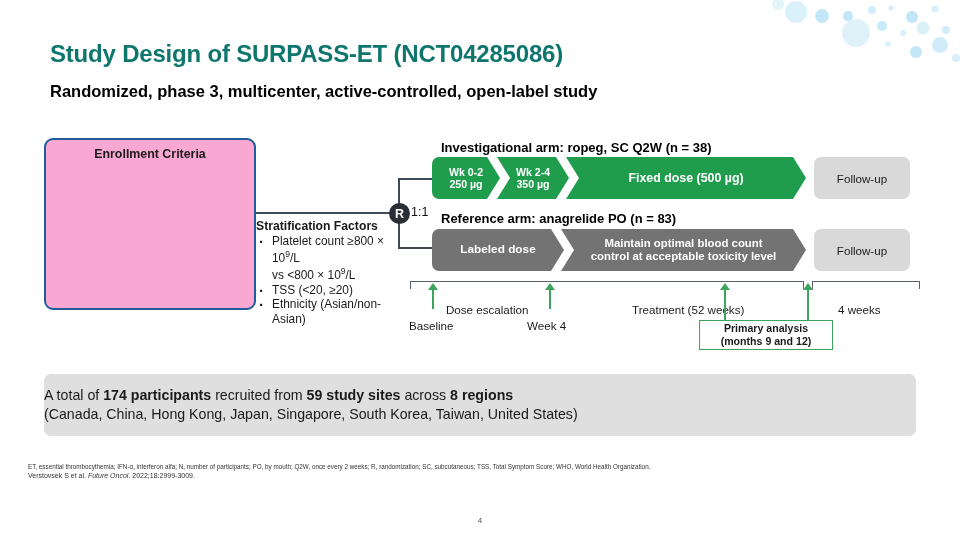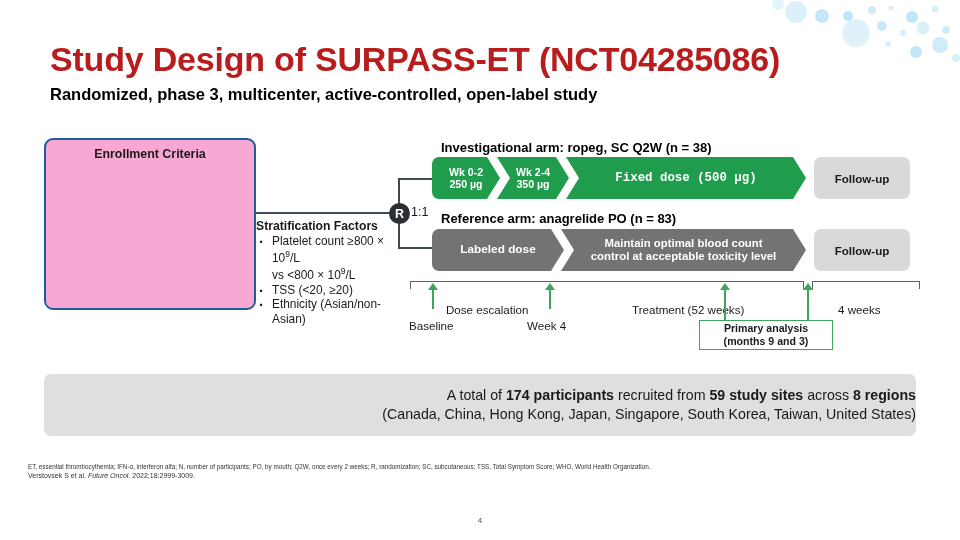"Study Design of SURPASS-ET (NCT04285086)" #slide-title { color: #b91c1c -> #0f766e; font-size: 34px -> 24px }
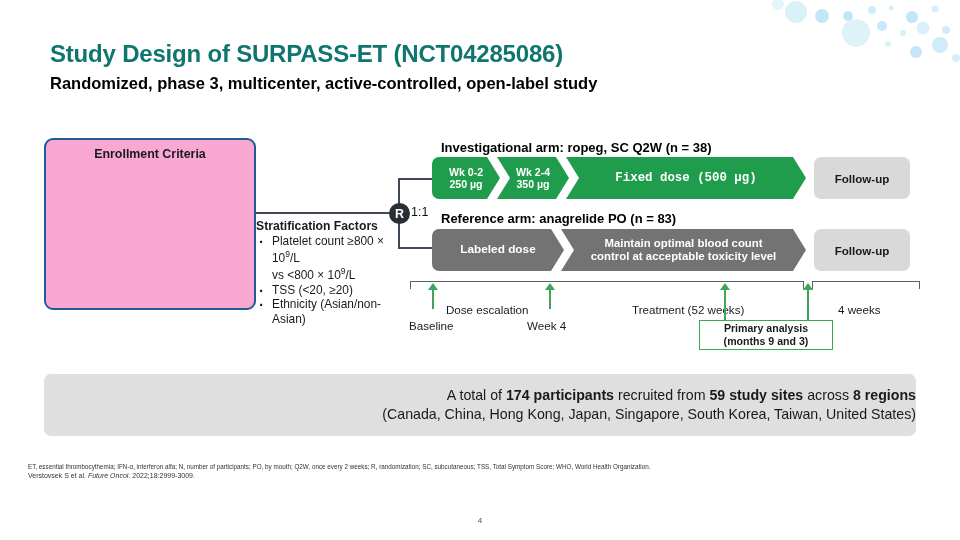"Randomized, phase 3, multicenter," #slide-subtitle { margin-top: 6px -> 14px }
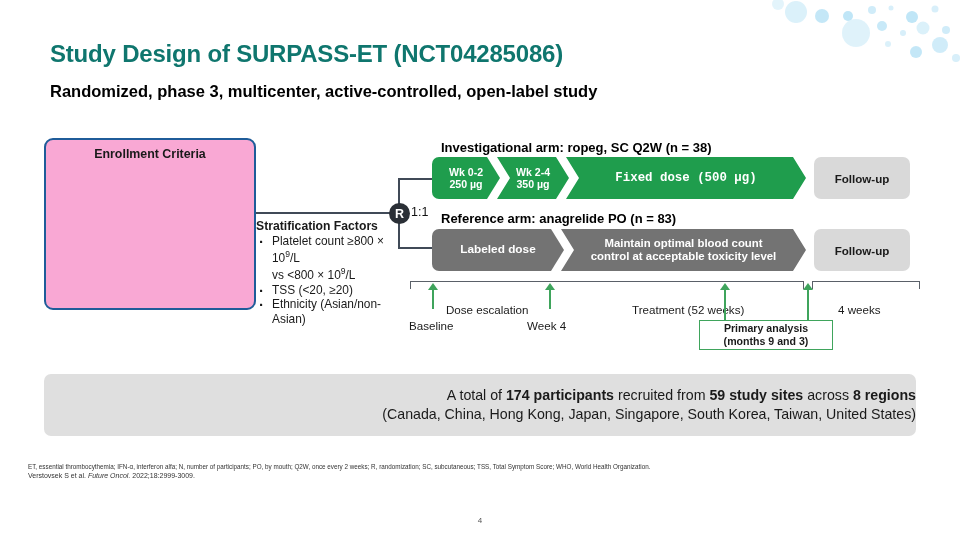"Fixed dose (500 µg)" div.seg { font-family: Liberation Mono, monospace -> none }
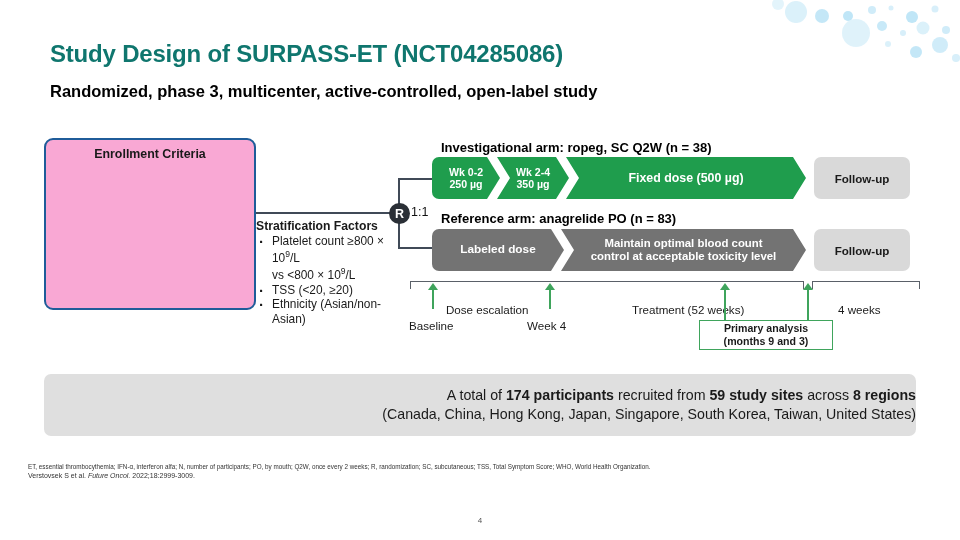"Follow-up" .followup { font-weight: bold -> normal }
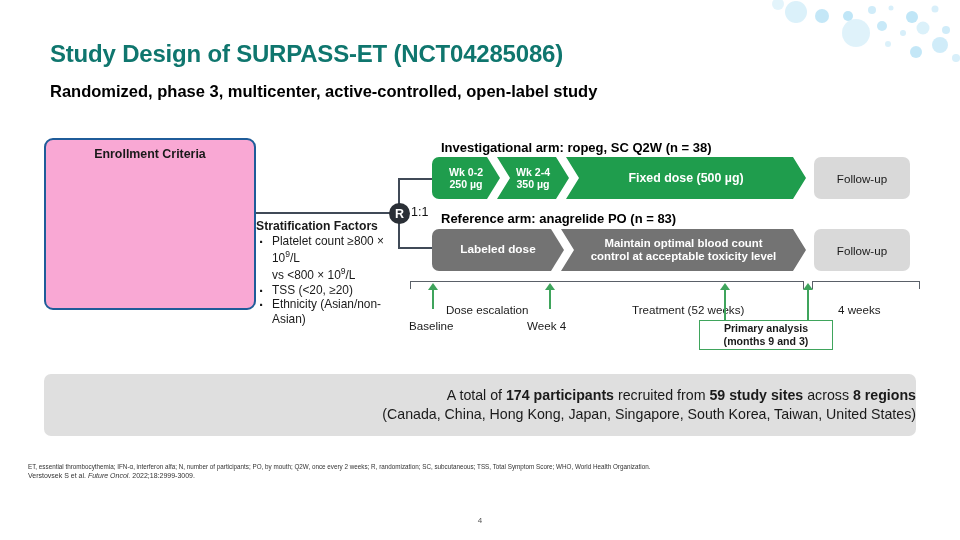"(months 9 and 3)" span { text: 3 -> 12 }
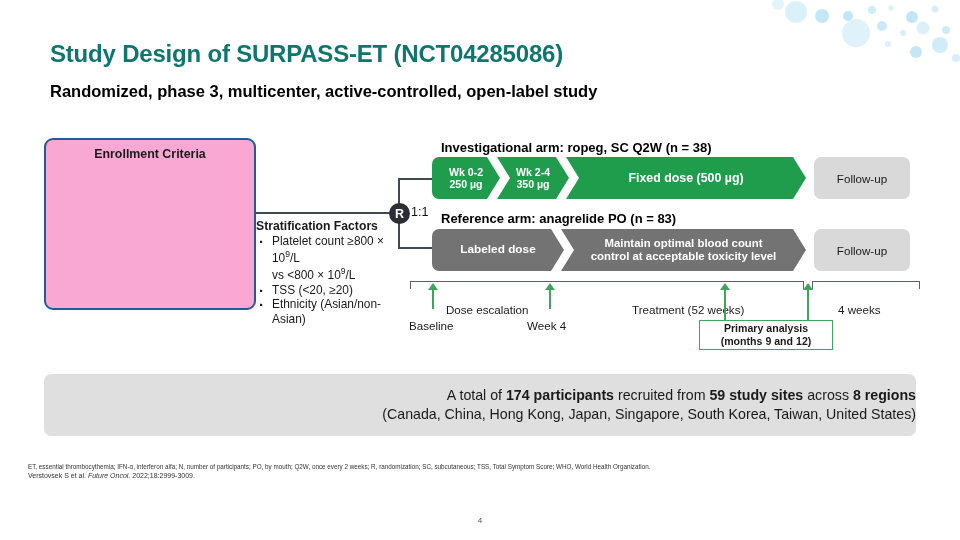"A total of 174 participants" #summary-banner { align-items: flex-end -> flex-start }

What to do: The records above should be written out in full and unchanged, except that pictures are dropped.

Task response:
"Study Design of SURPASS-ET (NCT04285086)" #slide-title { color: #b91c1c -> #0f766e; font-size: 34px -> 24px }
"Randomized, phase 3, multicenter," #slide-subtitle { margin-top: 6px -> 14px }
"Fixed dose (500 µg)" div.seg { font-family: Liberation Mono, monospace -> none }
"Follow-up" .followup { font-weight: bold -> normal }
"(months 9 and 3)" span { text: 3 -> 12 }
"A total of 174 participants" #summary-banner { align-items: flex-end -> flex-start }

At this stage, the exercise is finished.